Task goal: The material below holds the lines to copy: from the one with "(590, 457) none" up to and including the one with "(291, 613) none". Copy them exactly and skip the pictures.

*** Recorded data

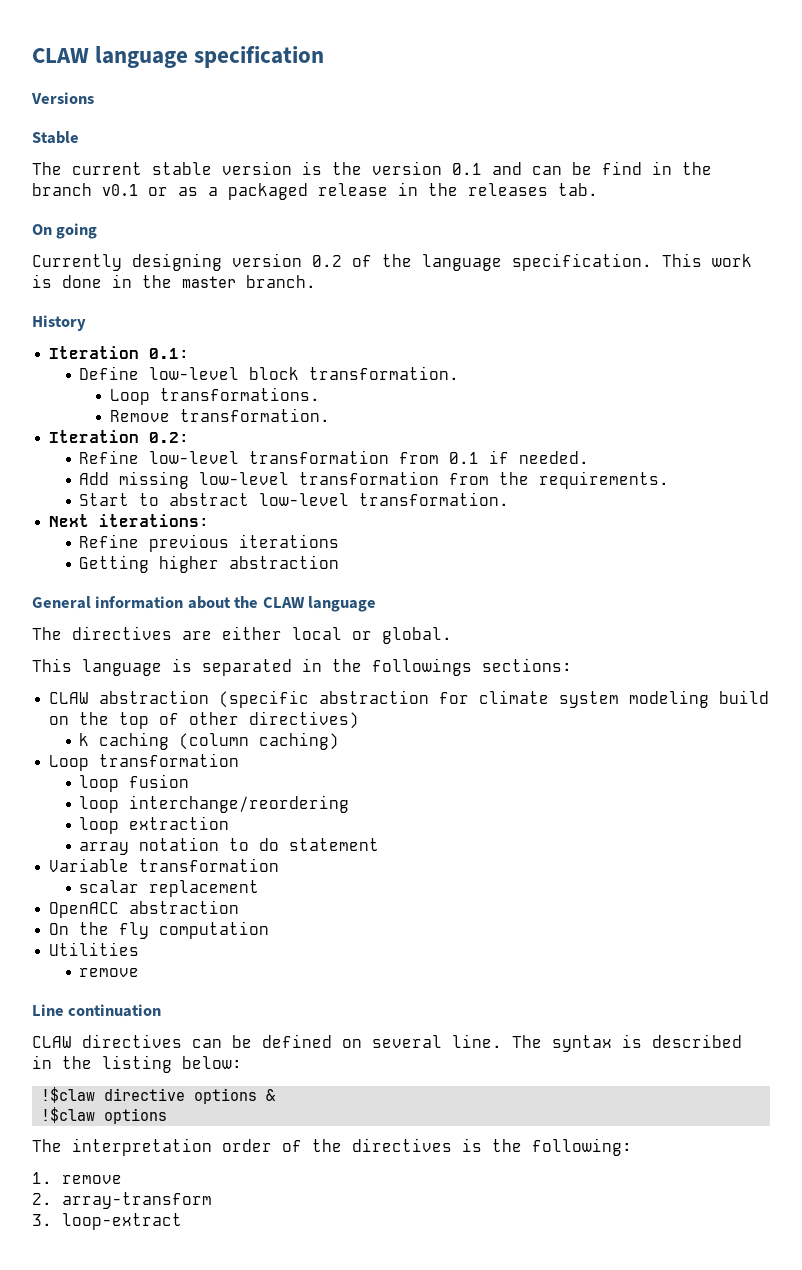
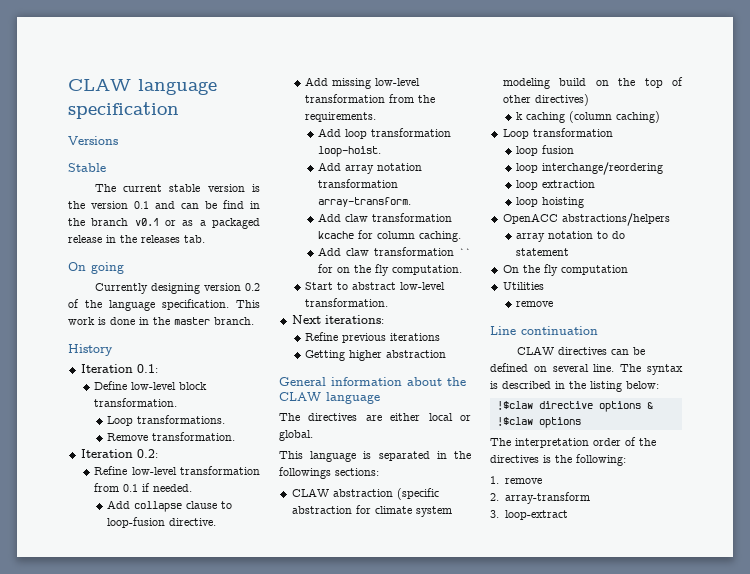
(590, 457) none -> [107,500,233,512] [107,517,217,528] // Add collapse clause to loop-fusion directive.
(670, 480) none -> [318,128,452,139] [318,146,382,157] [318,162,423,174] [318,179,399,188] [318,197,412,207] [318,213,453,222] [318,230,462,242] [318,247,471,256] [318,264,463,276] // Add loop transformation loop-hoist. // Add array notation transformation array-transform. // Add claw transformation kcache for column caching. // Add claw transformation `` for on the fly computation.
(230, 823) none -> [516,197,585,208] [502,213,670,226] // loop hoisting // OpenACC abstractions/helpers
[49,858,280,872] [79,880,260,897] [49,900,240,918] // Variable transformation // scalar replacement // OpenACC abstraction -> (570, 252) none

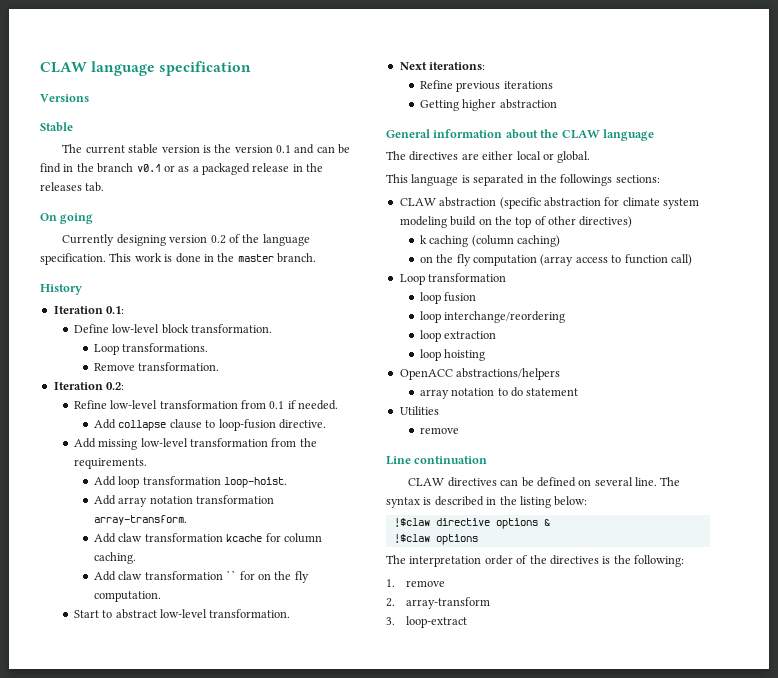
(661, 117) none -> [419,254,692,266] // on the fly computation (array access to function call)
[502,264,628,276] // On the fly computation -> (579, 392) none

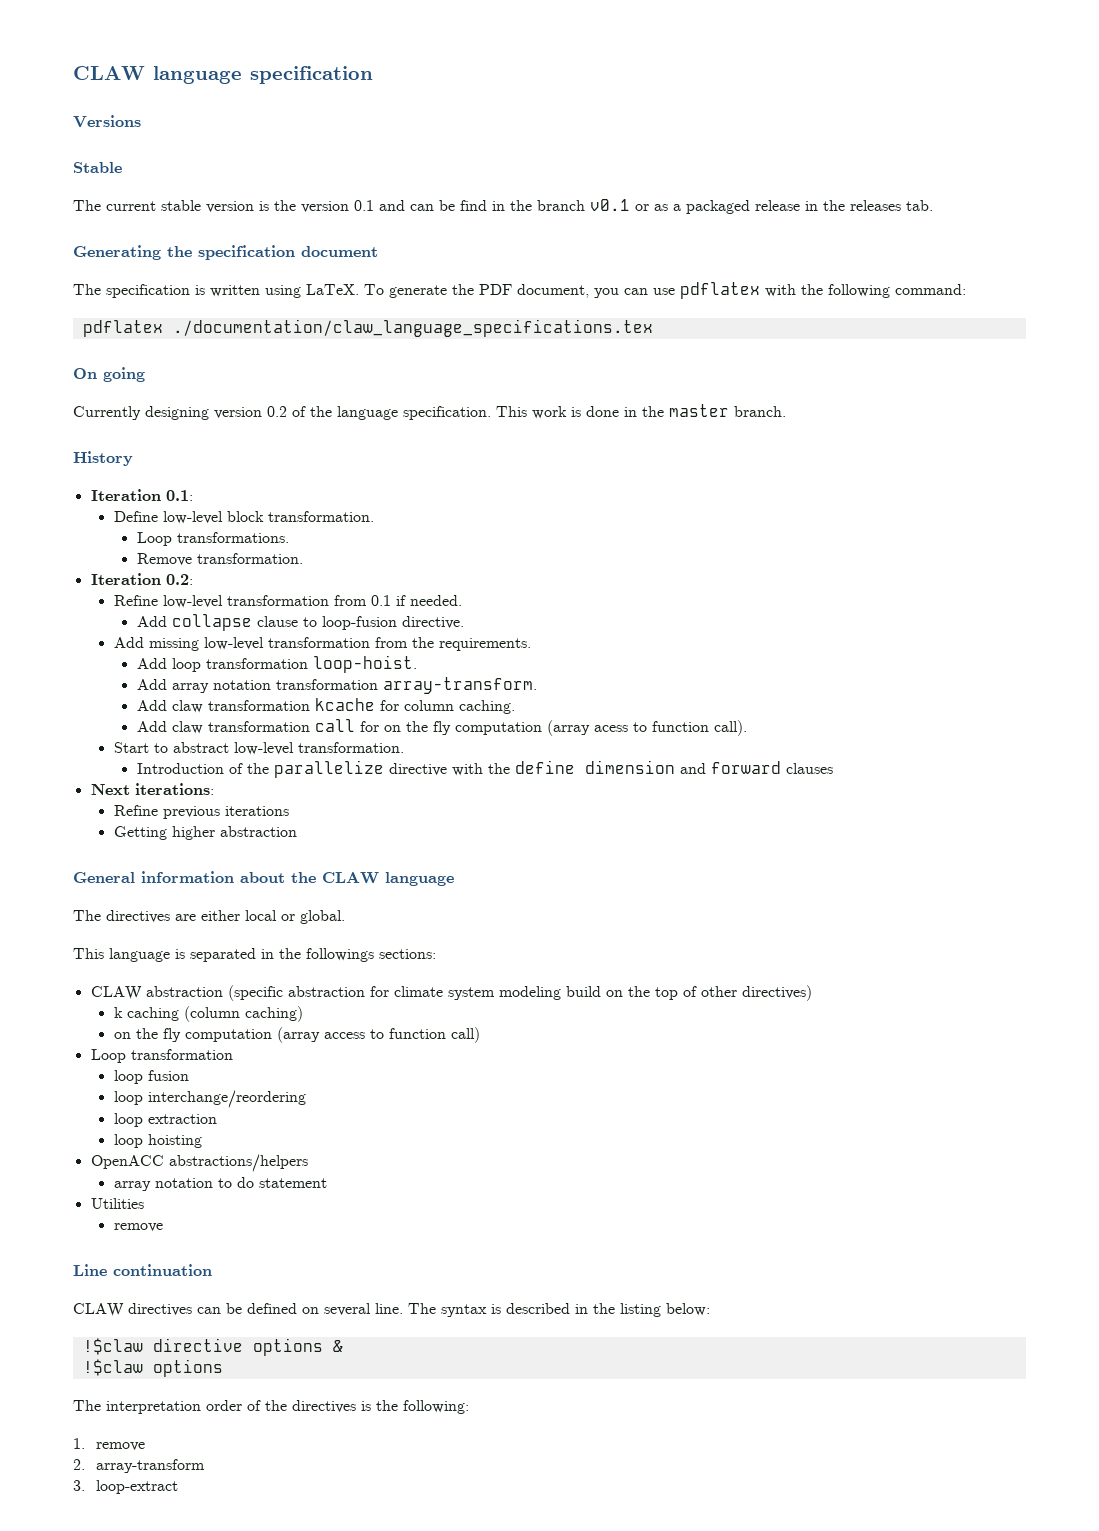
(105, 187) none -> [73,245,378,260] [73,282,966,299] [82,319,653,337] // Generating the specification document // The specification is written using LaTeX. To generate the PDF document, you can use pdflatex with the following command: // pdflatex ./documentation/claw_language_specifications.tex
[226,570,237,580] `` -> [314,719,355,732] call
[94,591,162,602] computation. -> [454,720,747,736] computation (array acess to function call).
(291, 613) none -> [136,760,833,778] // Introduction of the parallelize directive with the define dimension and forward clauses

******
*** Recorded data

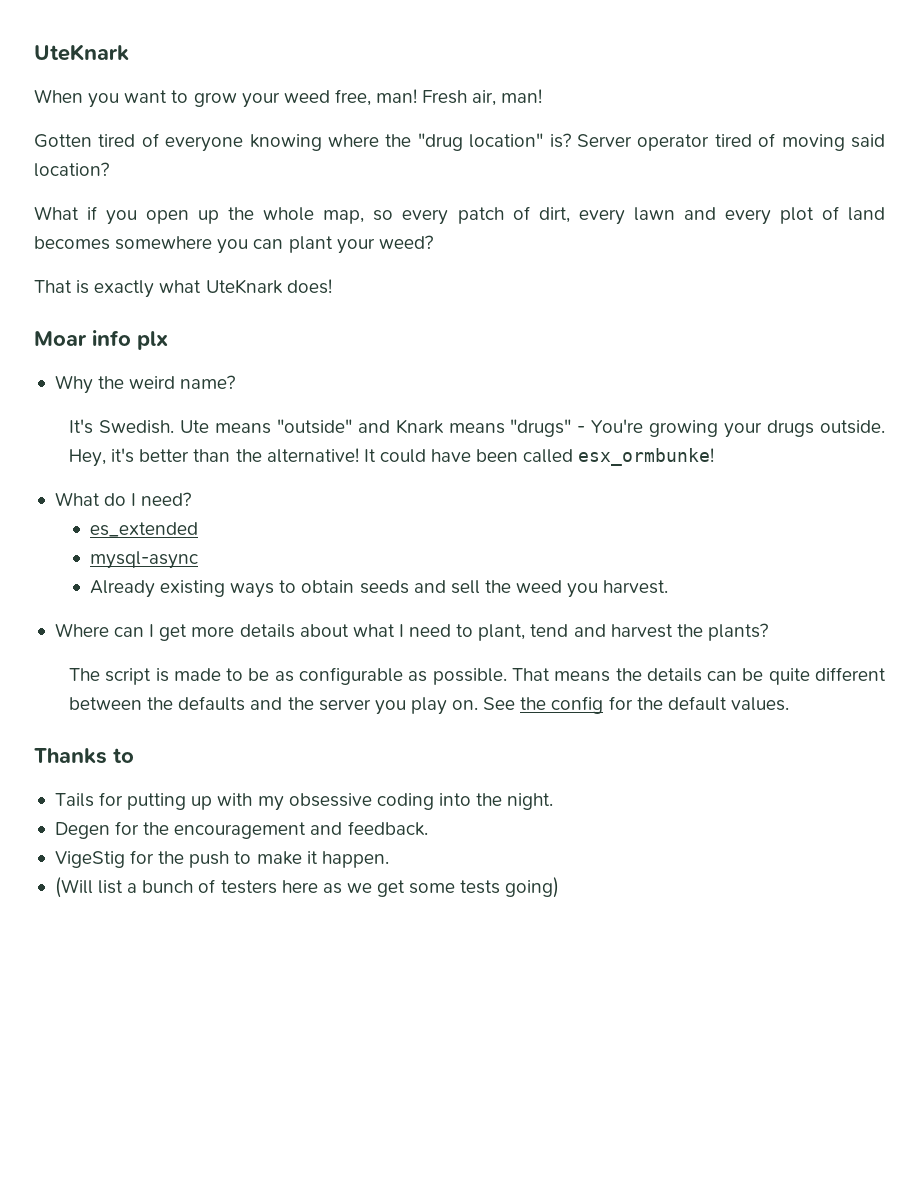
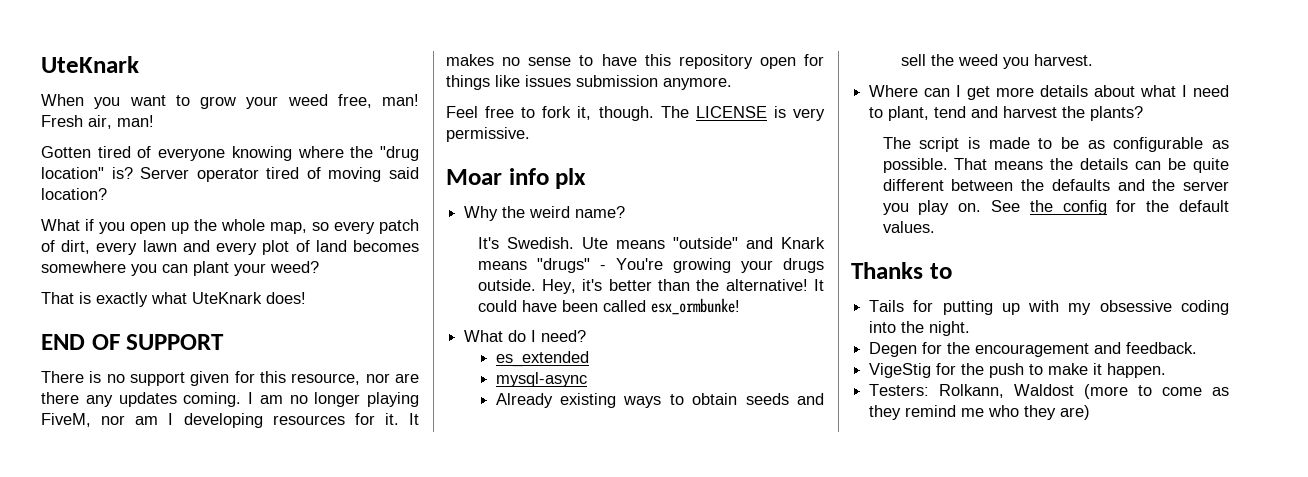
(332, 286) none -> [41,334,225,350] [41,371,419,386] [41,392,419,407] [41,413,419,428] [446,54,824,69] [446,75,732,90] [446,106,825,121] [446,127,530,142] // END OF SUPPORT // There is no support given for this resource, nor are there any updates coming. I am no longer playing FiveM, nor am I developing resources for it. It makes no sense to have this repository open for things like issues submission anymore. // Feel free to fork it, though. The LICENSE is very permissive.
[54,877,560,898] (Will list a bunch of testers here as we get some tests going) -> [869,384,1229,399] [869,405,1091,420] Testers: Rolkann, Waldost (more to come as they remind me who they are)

******

Response area:
(590, 457) none -> [107,500,233,512] [107,517,217,528] // Add collapse clause to loop-fusion directive.
(670, 480) none -> [318,128,452,139] [318,146,382,157] [318,162,423,174] [318,179,399,188] [318,197,412,207] [318,213,453,222] [318,230,462,242] [318,247,471,256] [318,264,463,276] // Add loop transformation loop-hoist. // Add array notation transformation array-transform. // Add claw transformation kcache for column caching. // Add claw transformation `` for on the fly computation.
(230, 823) none -> [516,197,585,208] [502,213,670,226] // loop hoisting // OpenACC abstractions/helpers
[49,858,280,872] [79,880,260,897] [49,900,240,918] // Variable transformation // scalar replacement // OpenACC abstraction -> (570, 252) none

(661, 117) none -> [419,254,692,266] // on the fly computation (array access to function call)
[502,264,628,276] // On the fly computation -> (579, 392) none

(105, 187) none -> [73,245,378,260] [73,282,966,299] [82,319,653,337] // Generating the specification document // The specification is written using LaTeX. To generate the PDF document, you can use pdflatex with the following command: // pdflatex ./documentation/claw_language_specifications.tex
[226,570,237,580] `` -> [314,719,355,732] call
[94,591,162,602] computation. -> [454,720,747,736] computation (array acess to function call).
(291, 613) none -> [136,760,833,778] // Introduction of the parallelize directive with the define dimension and forward clauses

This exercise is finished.